● **Work instruction**
Reproduce every entry exactly and leave its pictures out.

● **Exercise inputs**

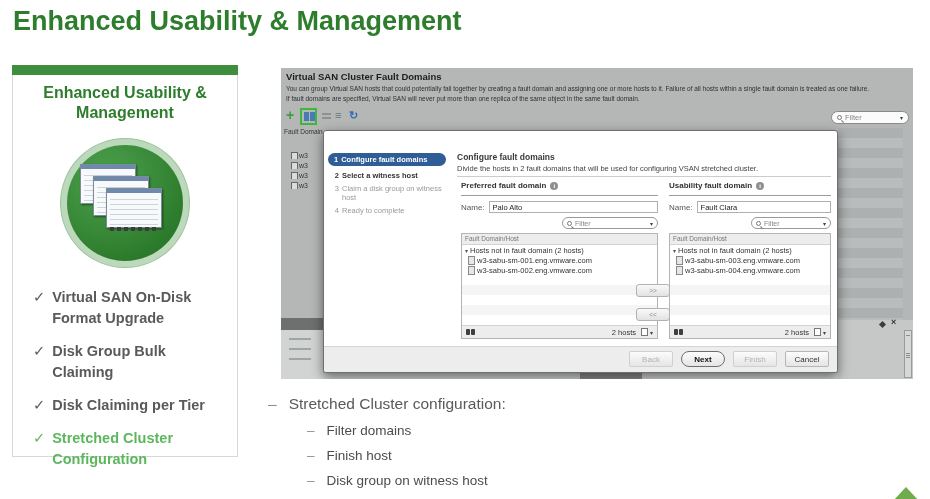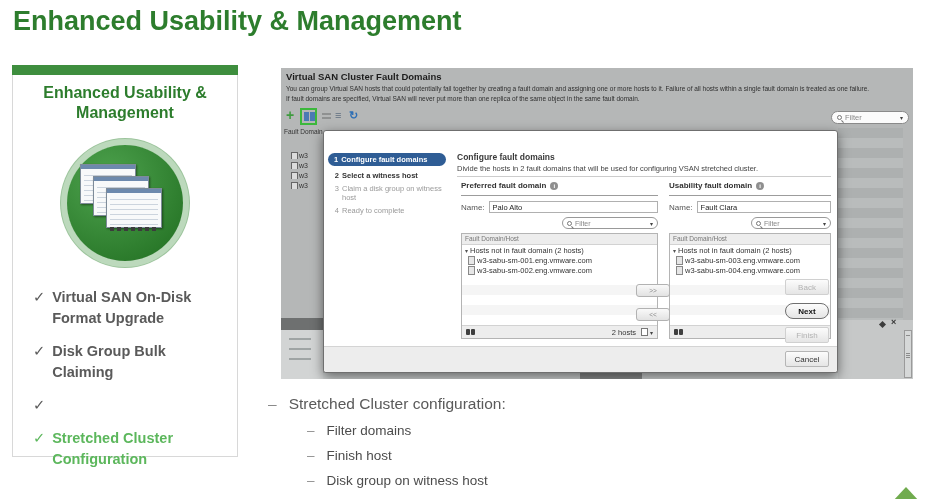--- a/index.html
+++ b/index.html
@@ -110,21 +110,21 @@
   .p-foot { flex:0 0 13px; background:#ededed; border-top:1px solid #d2d2d2; display:flex; align-items:center; font-size:7.5px; color:#333; padding:0 4px; }
   .bino { width:4px; height:6px; background:#3f3f3f; border-radius:1px; box-shadow:5px 0 0 #3f3f3f; margin-right:5px; }
   .p-count { margin-left:auto; }
   .exp-ico { width:7px; height:8px; border:1px solid #777; background:#fff; margin-left:5px; }
   .p-foot .arr { font-size:6px; color:#444; margin-left:2px; }
 
   .mv { left:312px; width:34px; height:13px; background:linear-gradient(#f9f9f9,#e2e2e2); border:1px solid #b2b2b2; border-radius:3px; font-size:6.5px; color:#8a8a8a; text-align:center; line-height:12px; }
   .mv-r { top:153px; } .mv-l { top:177px; }
 
   .dlg-footer { left:0; right:0; bottom:0; height:26px; background:#ededed; border-top:1px solid #d4d4d4; border-radius:0 0 3px 3px; }
-  .dlg-btns { right:8px; bottom:5px; display:flex; gap:8px; position:absolute;flex-direction:column; }
+  .dlg-btns { right:8px; bottom:5px; display:flex; gap:8px; position:absolute; }
   .btn { position:static; min-width:44px; height:16px; line-height:15px; text-align:center; font-size:8px; color:#333; border:1px solid #b5b5b5; border-radius:2px; background:linear-gradient(#fcfcfc,#e5e5e5); }
   .btn.disabled { color:#b2b2b2; border-color:#d0d0d0; }
   .btn.primary { border-color:#6f6f6f; color:#111; font-weight:bold;border-radius:8px; }
 
   
   .note { position:absolute; display:flex; gap:12px; color:#5a5a5a; }
   .n-main { left:268px; top:395px; font-size:15.5px; }
   .n-sub { left:307px; font-size:13.5px; color:#4c4c4c; }
   .ns0 { top:423px; } .ns1 { top:448px; } .ns2 { top:473px; }
   .note .dash { color:#8a8a8a; }
@@ -161,20 +161,21 @@
         <li>
             <span class="chk">✓</span>
             <span>Virtual SAN On-Disk Format Upgrade</span>
           </li>
         <li>
             <span class="chk">✓</span>
             <span>Disk Group Bulk Claiming</span>
           </li>
         <li>
             <span class="chk">✓</span>
+            <span>Disk Claiming per Tier</span>
           </li>
         <li class="green">
             <span class="chk">✓</span>
             <span>Stretched Cluster Configuration</span>
           </li>
       </ul>
     </div>
   </div>
 
   <div class="shot">

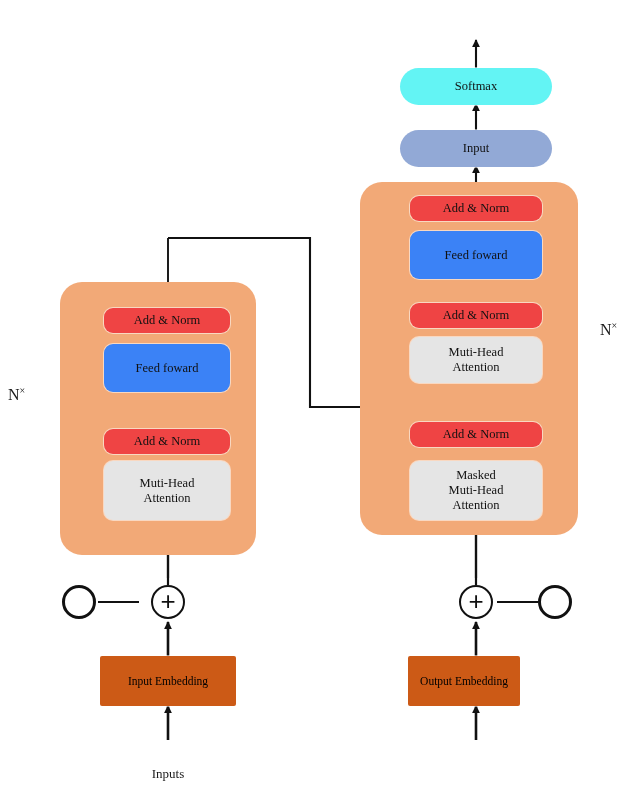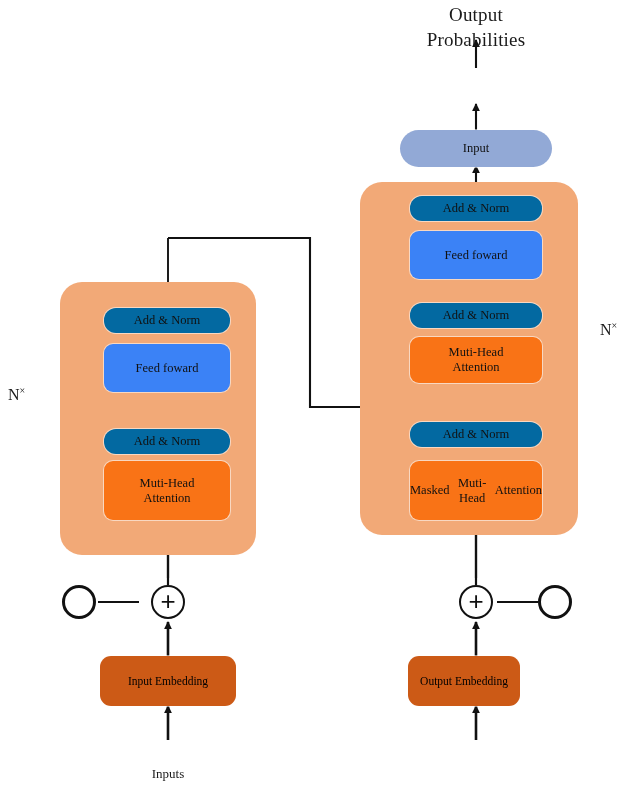--- a/index.html
+++ b/index.html
@@ -20,26 +20,26 @@
 
   
   .blk{
     position:absolute;border-radius:9px;display:flex;
     align-items:center;justify-content:center;text-align:center;
     font-size:12.5px;line-height:15px;color:#111;
     box-shadow:0 0 0 1px rgba(255,255,255,.55);
     font-family:"Liberation Serif", serif;
   }
   .blk span{display:block;}
-  .addnorm{background:#0369a1;border-radius:12px;}
+  .addnorm{background:#ef4444;}
   .ff{background:#3b82f6;}
-  .attn{background:#f97316;}
+  .attn{background:#e5e5e5;}
   .softmax{background:#63F4F4;border-radius:22px;}
   .linear{background:#92A9D6;border-radius:22px;}
-  .embed{background:#CC5A16;border-radius:11px;color:#000;font-size:11.5px;}
+  .embed{background:#CC5A16;border-radius:2px;color:#000;font-size:11.5px;}
 
   
   .nx{font-size:16px;}
   .nx sup{font-size:10px;}
 
   
   .footlabel{font-size:13px;}
 
   
   .pe{
@@ -132,25 +132,24 @@
     <line x1="168" y1="656" x2="168" y2="622" stroke="#111" stroke-width="2.6" marker-end="url(#ah)"></line>
 
     <line x1="98" y1="602" x2="139" y2="602" stroke="#111" stroke-width="2.1"></line>
 
     <line x1="168" y1="740" x2="168" y2="706" stroke="#111" stroke-width="2.6" marker-end="url(#ah)"></line>
 
     <path d="M70,602 q4.5,-8 9,0 q4.5,8 9,0" stroke="#111" fill="none" stroke-width="2.6" stroke-linecap="round"></path>
     <path d="M546,602 q4.5,-8 9,0 q4.5,8 9,0" stroke="#111" fill="none" stroke-width="2.6" stroke-linecap="round"></path>
   </svg>
 
-  <div class="lbl caption" style="left:376px;top:2px;width:200px;">
-    <div>Output</div>
-    <div>Probabilities</div>
-  </div>
-
+
+  <div class="blk softmax" style="left:400px;top:68px;width:152px;height:37px;">
+    <span>Softmax</span>
+  </div>
   <div class="blk linear" style="left:400px;top:130px;width:152px;height:37px;">
     <span>Input</span>
   </div>
 
   <div class="stack" style="left:360px;top:182px;width:218px;height:353px;"></div>
 
   <div class="blk addnorm" style="left:410px;top:196px;width:132px;height:25px;">
     <span>Add &amp; Norm</span>
   </div>
   <div class="blk ff" style="left:410px;top:231px;width:132px;height:48px;">
@@ -159,21 +158,21 @@
   <div class="blk addnorm" style="left:410px;top:303px;width:132px;height:25px;">
     <span>Add &amp; Norm</span>
   </div>
   <div class="blk attn" style="left:410px;top:337px;width:132px;height:46px;flex-direction:column;">
     <span>Muti-Head</span>
     <span>Attention</span>
   </div>
   <div class="blk addnorm" style="left:410px;top:422px;width:132px;height:25px;">
     <span>Add &amp; Norm</span>
   </div>
-  <div class="blk attn" style="left:410px;top:461px;width:132px;height:59px;flex-direction:row;">
+  <div class="blk attn" style="left:410px;top:461px;width:132px;height:59px;flex-direction:column;">
     <span>Masked</span>
     <span>Muti-Head</span>
     <span>Attention</span>
   </div>
 
   <div class="lbl nx" style="left:600px;top:320px;width:40px;text-align:left;">
     <span>N</span><sup>×</sup>
   </div>
 
   <div class="stack" style="left:60px;top:282px;width:196px;height:273px;"></div>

● **Task response**
--- a/index.html
+++ b/index.html
@@ -110,21 +110,21 @@
   .p-foot { flex:0 0 13px; background:#ededed; border-top:1px solid #d2d2d2; display:flex; align-items:center; font-size:7.5px; color:#333; padding:0 4px; }
   .bino { width:4px; height:6px; background:#3f3f3f; border-radius:1px; box-shadow:5px 0 0 #3f3f3f; margin-right:5px; }
   .p-count { margin-left:auto; }
   .exp-ico { width:7px; height:8px; border:1px solid #777; background:#fff; margin-left:5px; }
   .p-foot .arr { font-size:6px; color:#444; margin-left:2px; }
 
   .mv { left:312px; width:34px; height:13px; background:linear-gradient(#f9f9f9,#e2e2e2); border:1px solid #b2b2b2; border-radius:3px; font-size:6.5px; color:#8a8a8a; text-align:center; line-height:12px; }
   .mv-r { top:153px; } .mv-l { top:177px; }
 
   .dlg-footer { left:0; right:0; bottom:0; height:26px; background:#ededed; border-top:1px solid #d4d4d4; border-radius:0 0 3px 3px; }
-  .dlg-btns { right:8px; bottom:5px; display:flex; gap:8px; position:absolute;flex-direction:column; }
+  .dlg-btns { right:8px; bottom:5px; display:flex; gap:8px; position:absolute; }
   .btn { position:static; min-width:44px; height:16px; line-height:15px; text-align:center; font-size:8px; color:#333; border:1px solid #b5b5b5; border-radius:2px; background:linear-gradient(#fcfcfc,#e5e5e5); }
   .btn.disabled { color:#b2b2b2; border-color:#d0d0d0; }
   .btn.primary { border-color:#6f6f6f; color:#111; font-weight:bold;border-radius:8px; }
 
   
   .note { position:absolute; display:flex; gap:12px; color:#5a5a5a; }
   .n-main { left:268px; top:395px; font-size:15.5px; }
   .n-sub { left:307px; font-size:13.5px; color:#4c4c4c; }
   .ns0 { top:423px; } .ns1 { top:448px; } .ns2 { top:473px; }
   .note .dash { color:#8a8a8a; }
@@ -161,20 +161,21 @@
         <li>
             <span class="chk">✓</span>
             <span>Virtual SAN On-Disk Format Upgrade</span>
           </li>
         <li>
             <span class="chk">✓</span>
             <span>Disk Group Bulk Claiming</span>
           </li>
         <li>
             <span class="chk">✓</span>
+            <span>Disk Claiming per Tier</span>
           </li>
         <li class="green">
             <span class="chk">✓</span>
             <span>Stretched Cluster Configuration</span>
           </li>
       </ul>
     </div>
   </div>
 
   <div class="shot">

--- a/index.html
+++ b/index.html
@@ -20,26 +20,26 @@
 
   
   .blk{
     position:absolute;border-radius:9px;display:flex;
     align-items:center;justify-content:center;text-align:center;
     font-size:12.5px;line-height:15px;color:#111;
     box-shadow:0 0 0 1px rgba(255,255,255,.55);
     font-family:"Liberation Serif", serif;
   }
   .blk span{display:block;}
-  .addnorm{background:#0369a1;border-radius:12px;}
+  .addnorm{background:#ef4444;}
   .ff{background:#3b82f6;}
-  .attn{background:#f97316;}
+  .attn{background:#e5e5e5;}
   .softmax{background:#63F4F4;border-radius:22px;}
   .linear{background:#92A9D6;border-radius:22px;}
-  .embed{background:#CC5A16;border-radius:11px;color:#000;font-size:11.5px;}
+  .embed{background:#CC5A16;border-radius:2px;color:#000;font-size:11.5px;}
 
   
   .nx{font-size:16px;}
   .nx sup{font-size:10px;}
 
   
   .footlabel{font-size:13px;}
 
   
   .pe{
@@ -132,25 +132,24 @@
     <line x1="168" y1="656" x2="168" y2="622" stroke="#111" stroke-width="2.6" marker-end="url(#ah)"></line>
 
     <line x1="98" y1="602" x2="139" y2="602" stroke="#111" stroke-width="2.1"></line>
 
     <line x1="168" y1="740" x2="168" y2="706" stroke="#111" stroke-width="2.6" marker-end="url(#ah)"></line>
 
     <path d="M70,602 q4.5,-8 9,0 q4.5,8 9,0" stroke="#111" fill="none" stroke-width="2.6" stroke-linecap="round"></path>
     <path d="M546,602 q4.5,-8 9,0 q4.5,8 9,0" stroke="#111" fill="none" stroke-width="2.6" stroke-linecap="round"></path>
   </svg>
 
-  <div class="lbl caption" style="left:376px;top:2px;width:200px;">
-    <div>Output</div>
-    <div>Probabilities</div>
-  </div>
-
+
+  <div class="blk softmax" style="left:400px;top:68px;width:152px;height:37px;">
+    <span>Softmax</span>
+  </div>
   <div class="blk linear" style="left:400px;top:130px;width:152px;height:37px;">
     <span>Input</span>
   </div>
 
   <div class="stack" style="left:360px;top:182px;width:218px;height:353px;"></div>
 
   <div class="blk addnorm" style="left:410px;top:196px;width:132px;height:25px;">
     <span>Add &amp; Norm</span>
   </div>
   <div class="blk ff" style="left:410px;top:231px;width:132px;height:48px;">
@@ -159,21 +158,21 @@
   <div class="blk addnorm" style="left:410px;top:303px;width:132px;height:25px;">
     <span>Add &amp; Norm</span>
   </div>
   <div class="blk attn" style="left:410px;top:337px;width:132px;height:46px;flex-direction:column;">
     <span>Muti-Head</span>
     <span>Attention</span>
   </div>
   <div class="blk addnorm" style="left:410px;top:422px;width:132px;height:25px;">
     <span>Add &amp; Norm</span>
   </div>
-  <div class="blk attn" style="left:410px;top:461px;width:132px;height:59px;flex-direction:row;">
+  <div class="blk attn" style="left:410px;top:461px;width:132px;height:59px;flex-direction:column;">
     <span>Masked</span>
     <span>Muti-Head</span>
     <span>Attention</span>
   </div>
 
   <div class="lbl nx" style="left:600px;top:320px;width:40px;text-align:left;">
     <span>N</span><sup>×</sup>
   </div>
 
   <div class="stack" style="left:60px;top:282px;width:196px;height:273px;"></div>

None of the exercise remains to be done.